Using women’s bodies simply as a function of metaphor is something with a deep misogynistic history. While it can function in a feminist way, the metaphor of the earth as a mother has historically allowed the patriarchy to exploit, colonize, objectify and defile without consequence. During the 16th century, this metaphor gave reason to European colonizers for their raping of indigenous women as a method of control and subjugation, which occurred simultaneously to their bleeding of land and resources. Imperialist men conquered lands and people through joint, intentional destruction of nature and abuse of indigenous women. These men shared an obsession with wealth and objectification of both women and land, and left behind a trail of battered bodies, plundered soil, and carnage.
This metaphor in its patriarchal definition helps to contextualize the world for men, abandoning women, and Earth as inconsequential, dead things. Both are objects of desire, things to acquire or win. It is interesting that Aronofsky would use this in mother! in an attempt to condemn humanity for its disrespect, when the metaphor itself is a contributor to our reeking pile of crimes against nature. It is actually the very essence of positioning the Earth as a material and maternal object that results in bloodshed and abuse.
Aronofsky slaps the audience in the face with this metaphor in an indictment of humanity’s lack of reverence for our Earth, however, he also uses this metaphor as a way to exhibit gendered violence to an extreme, sickening degree — which contradicts the entire point. Though the goal may be to condemn humanity for our irredeemable actions, such a gratuitous display of violence is practically traumatizing. Mother is grabbed, spoken down to, and objectified. Her space and safety are overrun by careless, thieving, uncontrollable guests. She is assaulted by her husband’s disciples, who shoves her into walls, clutching her by the throat, and screech into her face. Her house is completely torn apart from the inside out, sinks are severed from their pipes, wooden beams are ripped from the walls and set ablaze. It is madness in every regard, but nothing compared to the most final moments of violence.

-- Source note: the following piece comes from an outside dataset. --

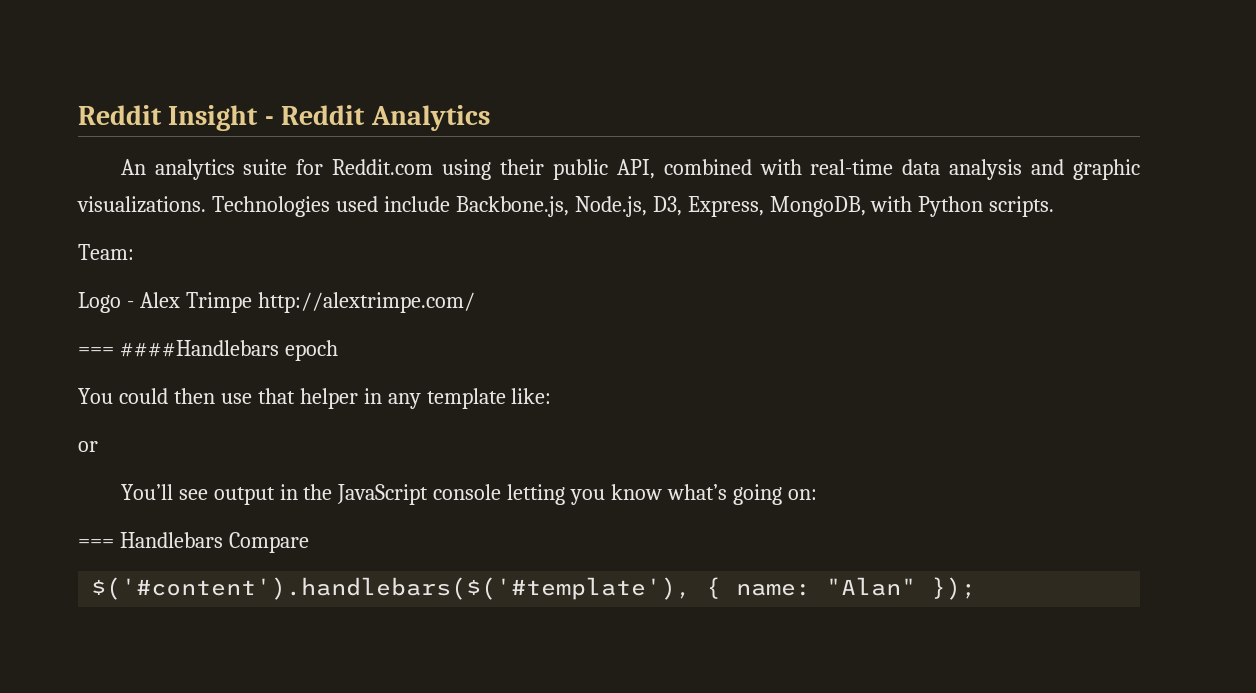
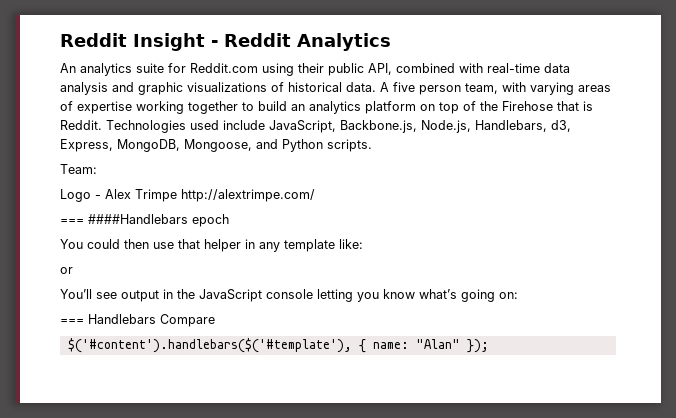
[77,196,206,213] visualizations. -> [187,82,611,95] [60,101,593,114] [60,120,102,130] visualizations of historical data. A five person team, with varying areas of expertise working together to build an analytics platform on top of the Firehose that is Reddit.
(450, 204) none -> [269,120,336,133] JavaScript,
[652,196,913,217] D3, Express, MongoDB, with -> [475,120,571,132] [60,139,278,152] Handlebars, d3, Express, MongoDB, Mongoose, and

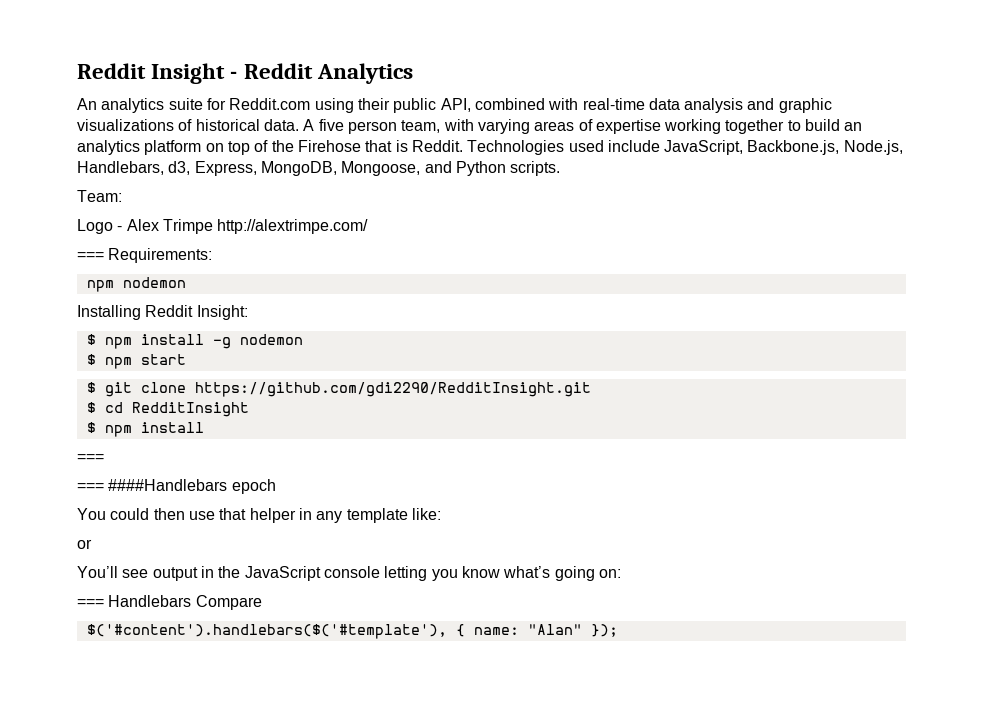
(315, 195) none -> [77,248,213,263] [86,277,186,292] [77,305,248,320] [86,334,303,349] [86,354,186,369] [86,382,591,397] [86,402,249,417] [86,422,204,437] [77,454,104,462] // === Requirements: // npm nodemon // Installing Reddit Insight: // $ npm install -g nodemon // $ npm start // $ git clone https://github.com/gdi2290/RedditInsight.git // $ cd RedditInsight // $ npm install // ===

Her baby is murdered and mutilated in front of her, then eaten by the worshipers. She screams and rages and fights, but she is only one in a sea of crazed, delusional worshippers who hit her to the ground. Slurs (cunt, nasty whore, slut) are spat in Mother’s face as her body is furiously beaten by a crowd that gets madder as every second passes. They tear her clothes from her flesh, kick her in the face and neck, and choke her. She is bloody, mangled, bruised, and sobs heave through her chest as she cries for her baby. There’s no way someone who possesses any normal amount of empathy could have created something this sickening and cruel.
In the third act of mother! there seems to be no actual regard for how gendered violence functions in the real world. I get that the audience is supposed to understand that we are watching a film, and as such take it as fiction. However, media doesn’t exist in a vacuum, and a slew of female critics saying that the end of this film was physically sickening isn’t about political correctness (or what some male critics called a lack of comprehension). mother!’s misanthropic take is wholly valid, but within its misogynistic violence, it becomes nothing more than a vehicle of metaphor. The intent is merely surface level, a means of shocking the viewer into self-reflection and empathy for our Earth. I would perhaps feel empathy if I was not overwhelmed with disgust and fury for the lack of compassion mother! has for women.

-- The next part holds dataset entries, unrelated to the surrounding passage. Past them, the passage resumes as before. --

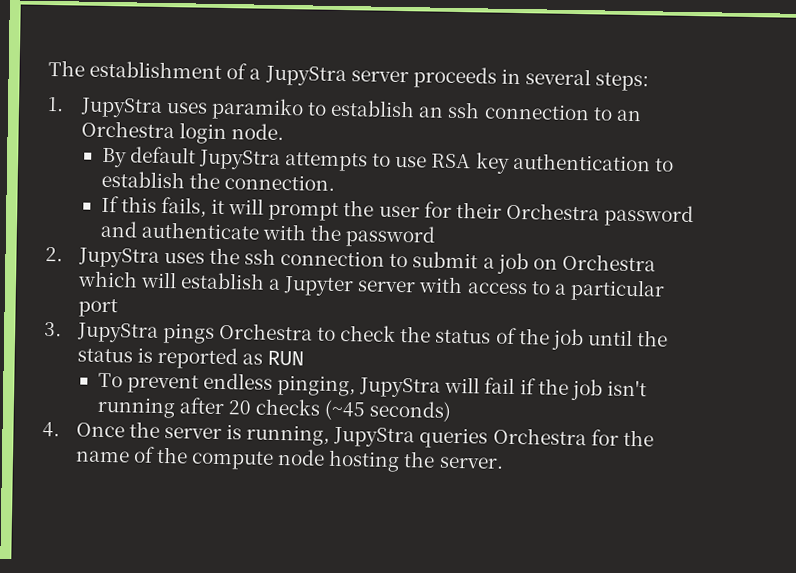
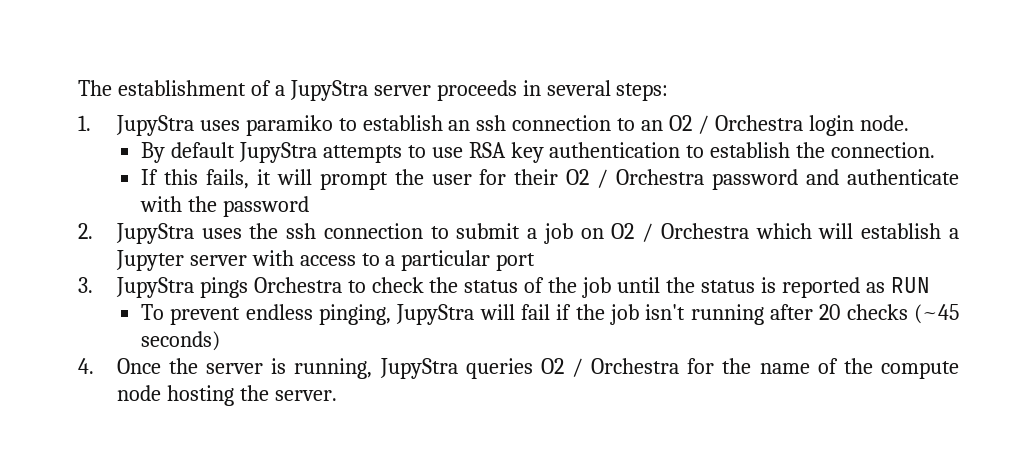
(642, 115) none -> [669,115,710,134] O2 /
(502, 210) none -> [566,169,609,188] O2 /
(558, 264) none -> [611,223,654,242] O2 /
(489, 438) none -> [540,358,583,377] O2 /

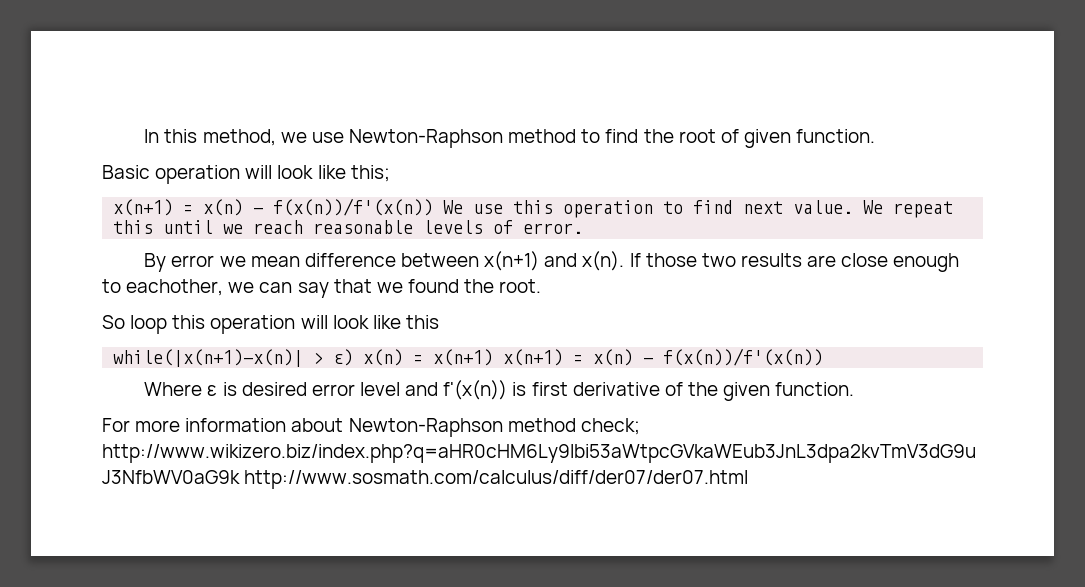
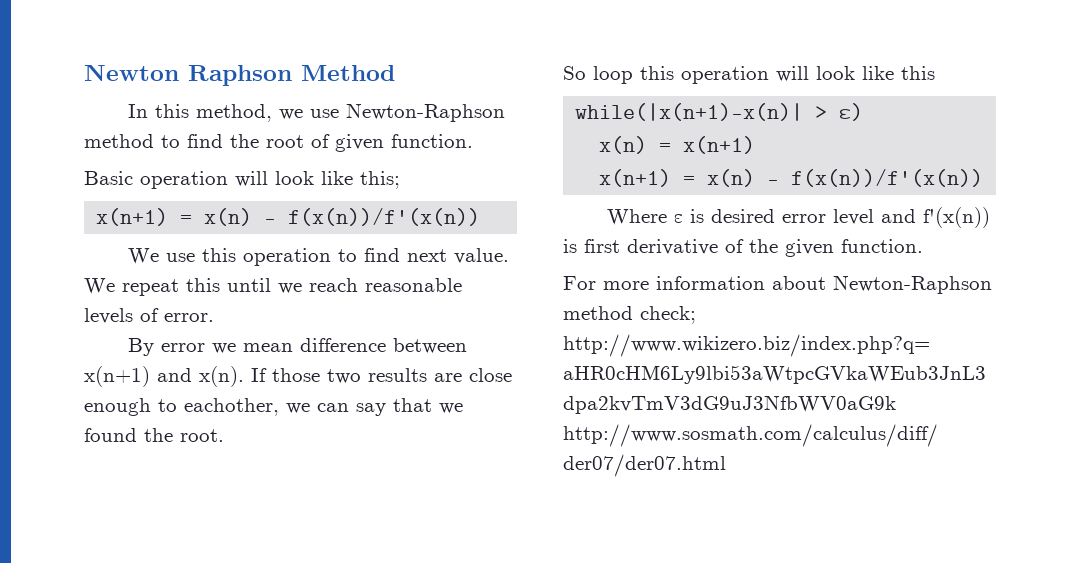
(144, 136) none -> [84,64,395,86] Newton Raphson Method //
(434, 207) none -> (481, 217) //
(354, 357) none -> (864, 112) //
(494, 357) none -> (756, 145) //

“I have nothing left to give.”
In the end, Mother takes her rightful revenge. Angry, bitter, she screams through the veins of the house, cracking it wide open, and she runs and runs, down to the basement to set it all ablaze. Only once the fire has erupted from every corner of her home is she finally at peace — her eyes flutter shut as fiery wreckage disintegrates around her. This is our predicted end, burning in the rage of our planet.